With the DOW hovering around 13,000 from the mortgage crisis fallout, I felt compelled to give you some investment advice: know yourself; determine your time horizon; and start now.
Know yourself: I’ve had people ask me: What is the best investment? Easiest answer: It depends. The first step to successful investing (notice I’m making a distinction between investing and trading) is knowing yourself. What is you tolerance for risk? During rough times will you continue investing or jump out a third story window? Determining your tolerance for risk sets the stage for all your investments and will help give you a proper mix of investments (stocks, REITs, bonds, etc). I have a high tolerance for risk, which is one of the reasons why I dabble in individual stocks. Hopefully they will boost my return.

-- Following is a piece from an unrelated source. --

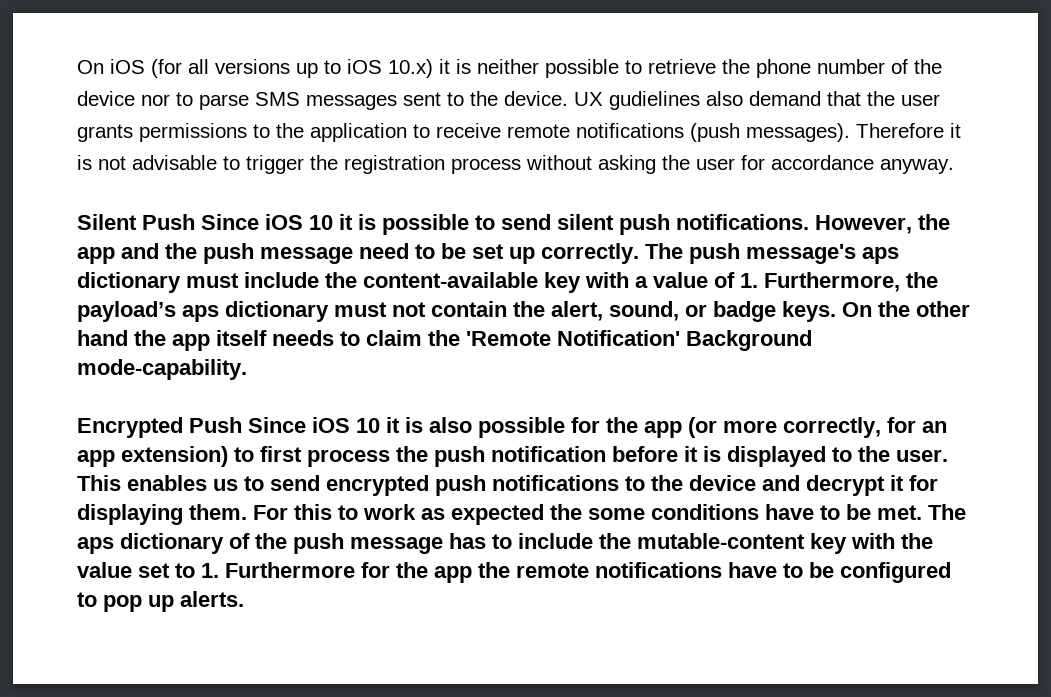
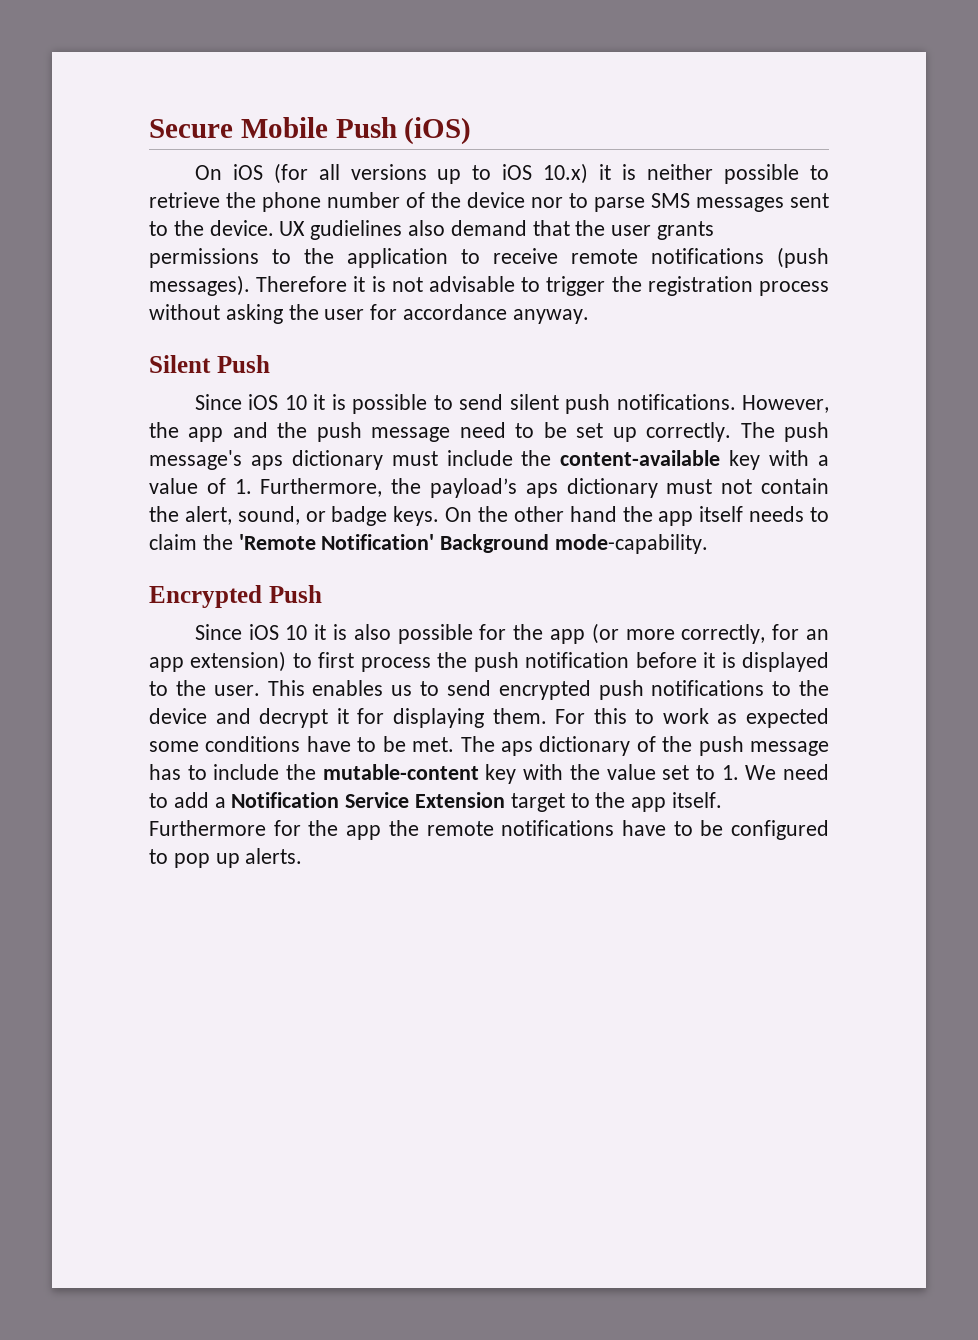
(77, 67) none -> [149,117,472,145] Secure Mobile Push (iOS) //
(195, 222) none -> (270, 364) //
(242, 425) none -> (322, 594) //
[550,504,582,520] the -> (830, 718) none
(219, 570) none -> [745,764,830,780] [149,792,723,812] We need to add a Notification Service Extension target to the app itself.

Determine your time horizon: Most of my investment advice spans 20+ years, with some exceptions for individual stock trading. If you need a large sum of money in three years or less, then you probably don’t want to buy stocks. Saving money for a down payment on a house, a car, etc means your better off keeping cash in a money market account or short term CD so you’ll have a guaranteed lump sum when you need it. I’d hate to see anyone lose a huge percentage of an investment simply because they failed to realize their time horizon.
Start now: The time value of money is a beautiful thing. According to MarksJarvis, “In order to accumulate $1 million at retirement, you'll need to invest just $20 a week in a simple stock-market mutual fund when you're 19, about a $100 a week if you wait until you're 35, and roughly $300 a week if you delay until age 45, assuming a retirement age of 65 and an average annual return of 10%. (Though 10% is in the ballpark of how the market performed historically over many decades, there's no guarantee that it will continue to do so.)” I’m going to make a distinction here: don’t invest in a simple stock-market mutual fund—use a long term index fund like the Fidelity Total Market Fund, etc. 10% long term may be a stretch—I’d say 8% is more likely. If you want to do better, I’d have 20-30% of your portfolio in foreign investments—possibly more if you have a higher tolerance for risk.